【田原】社内の反応はどうでしたか。各事業の代表が役員になるケースが多いから、整理するといっても反対ばかりでしょう。いい例がカネボウです。あそこは事業の整理ができなくて倒産してしまった。
【坂根】うちは私の先々代の社長のときにボードに社外取締役を入れて、同時にスリム化もしていました。そのときに、事業責任者の代表でボードを構成するのもやめたのです。
【田原】それはすごい。
【坂根】いまだに事業責任者がボードになる会社もありますよね。私が知るかぎりで言うと、そういう会社は不採算の事業部を切れないどころか、弱い事業ほど大きくしようとします。弱い事業の担当役員は社内で肩身が狭いために、「あの会社を買いたい」と積極策を提案してくる。その結果、ますます大きくなってしまう。
【田原】そういう点では、坂根さんは事業の整理がやりやすかったわけだ。
【坂根】コマツは世界2位の建設機械メーカーで、当時でも建設機械や産業機械は大半が2位以内の商品でしたからね。
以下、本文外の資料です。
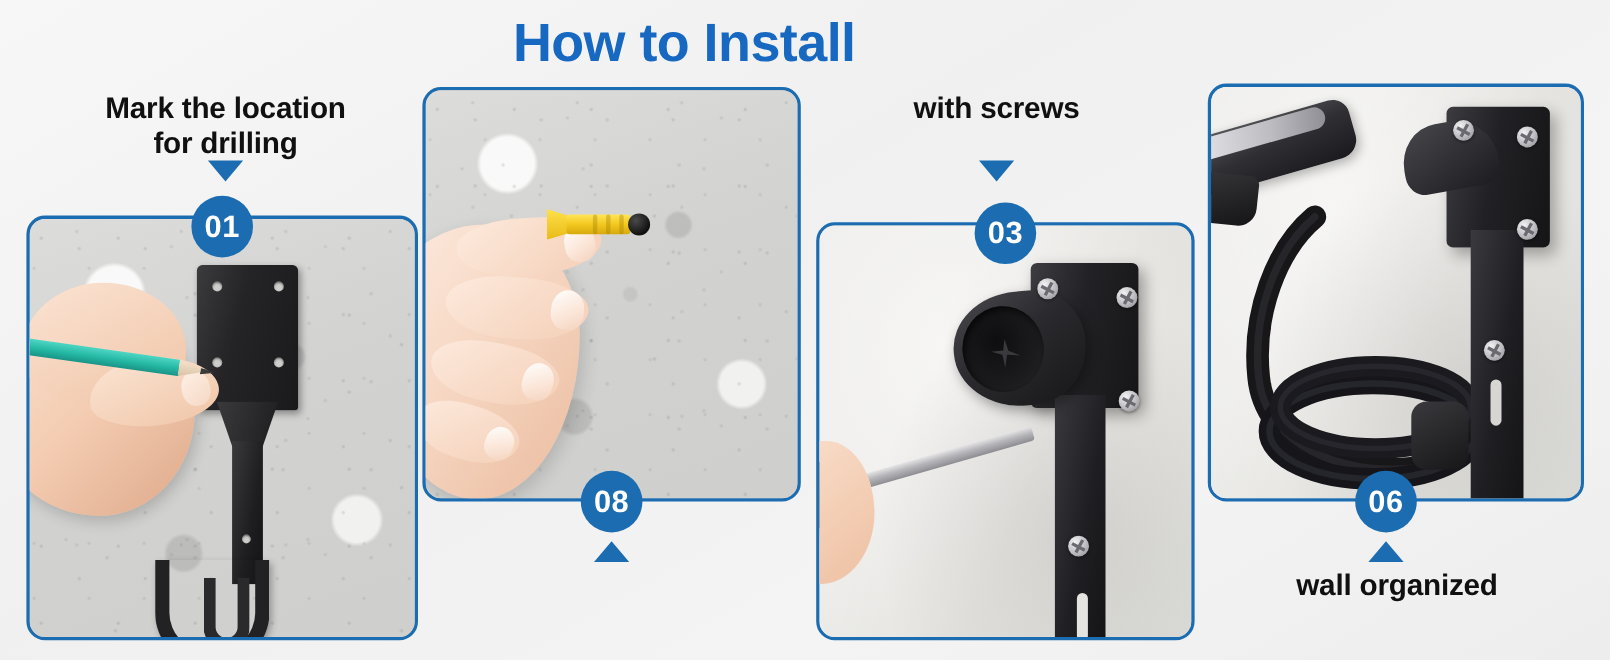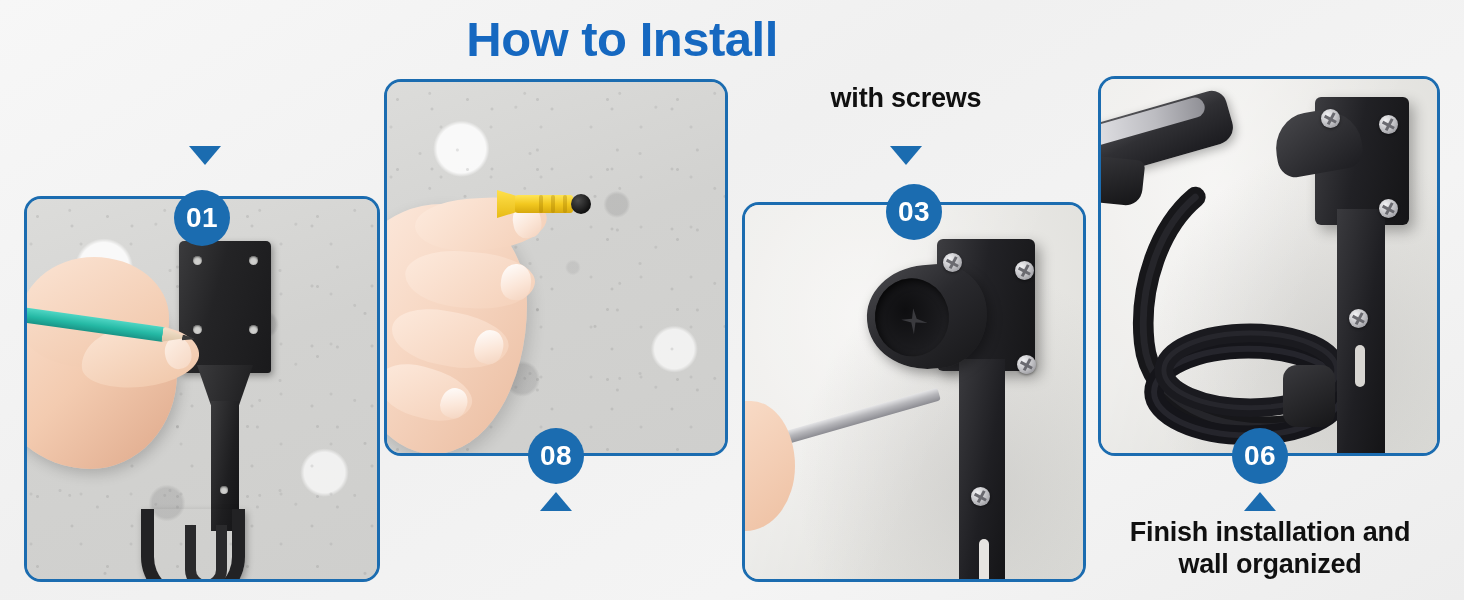"Mark the location" div.caption { html: none -> <div> <div>Mark the location</div> <div>for drilling</div> </div> }
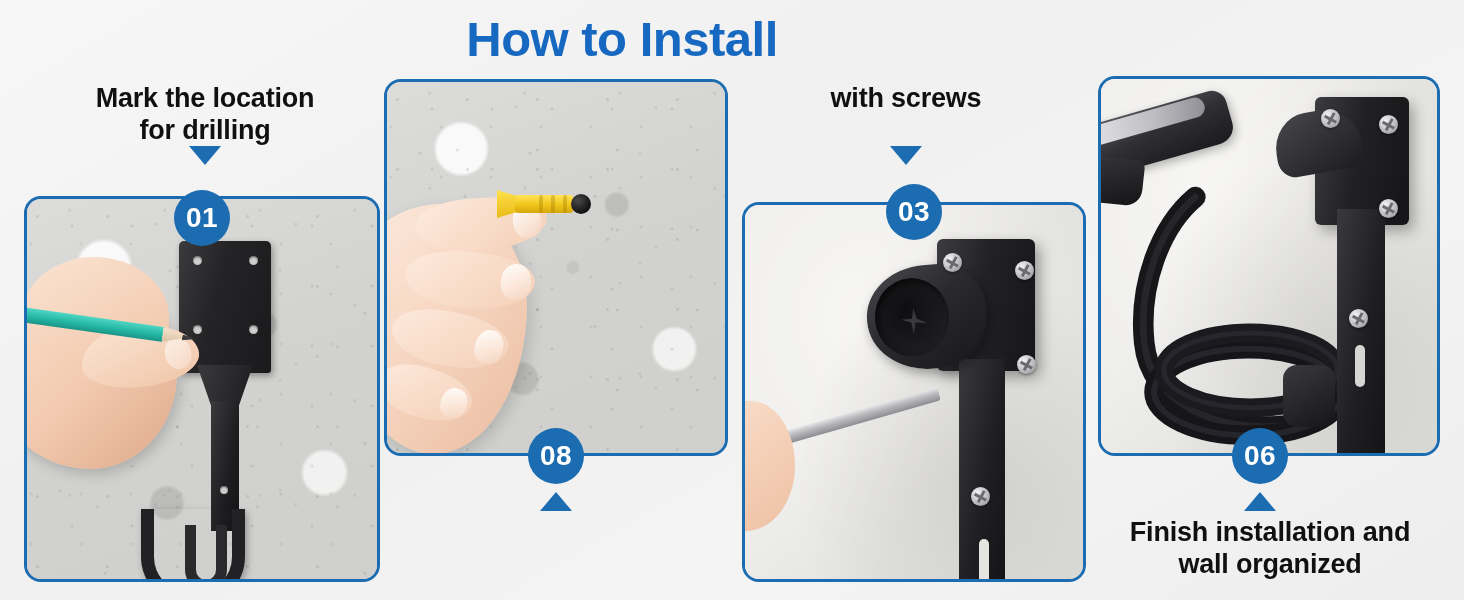"01" div.badge { top: 190px -> 178px }
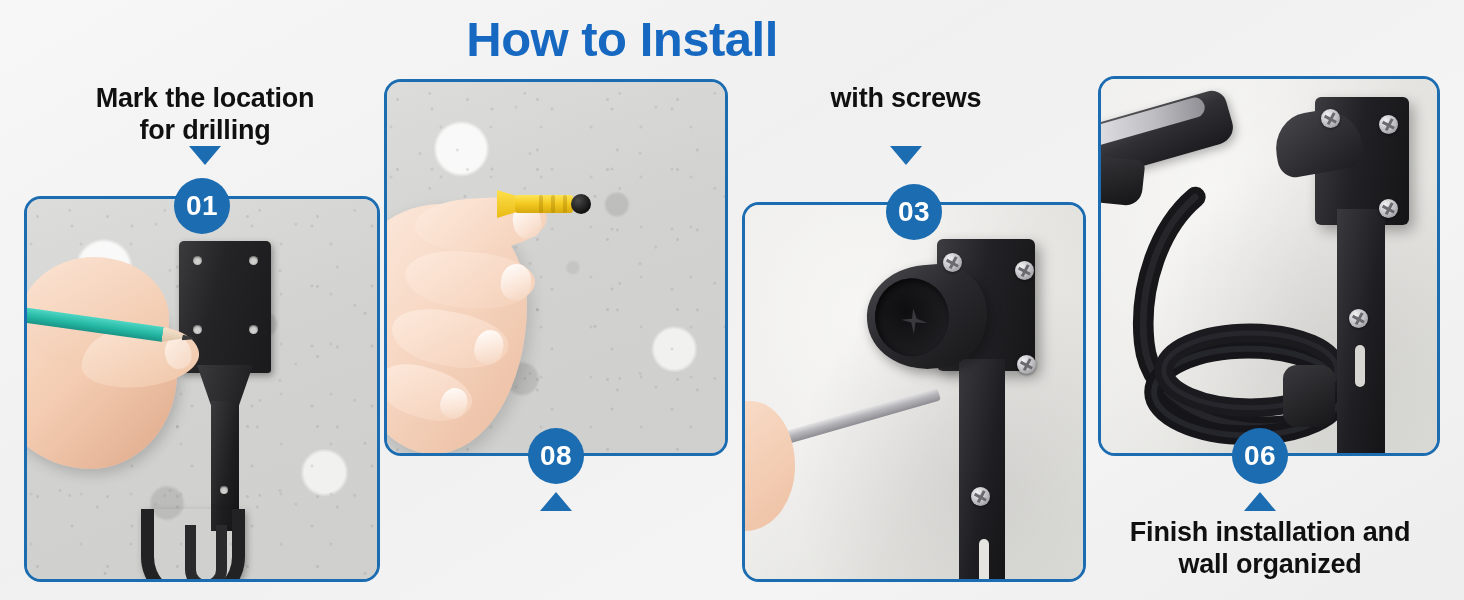"Finish installation and" div { html: <div>Finish installation and</div> -> none }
世界5~6位の事業は、売り上げで言うと当時1兆円のうちの1割くらい。もちろんそれでも大きいですけど、トップが決心すればやれます。
【田原】雇用のほうも手をつけた?
【坂根】2001年に国内で働いている約2万人全員に、「いまもし会社を辞めてもいいと思う方は、退職金にこれだけ上乗せします。あなたの場合は、この額です」と手紙を送りました。要するに希望退職ですね。
【田原】人数はどれくらいでした?
【坂根】結果的には1100人の方が退職に手を挙げられました。あと子会社に出向している社員1700人に、元の給料体系との差額をまとめて払うことで転籍してもらいました。合わせると、国内の社員のうち15%。もう二度とこういうことをしなくていいように、1回だけやらせてほしいということで踏み切りました。
【田原】1回で済みましたか。
【坂根】ええ。まだバランスシートは悪くはなく健康体に戻れる状態のときに手をつけたので。その後は市場環境の好転と日本のモノづくり競争力に自信を取り戻し、日本に新工場をつくったり、古い工場を建て直したりして、2万人が一度、1万8500人になって、いまは2万2000人に増えています。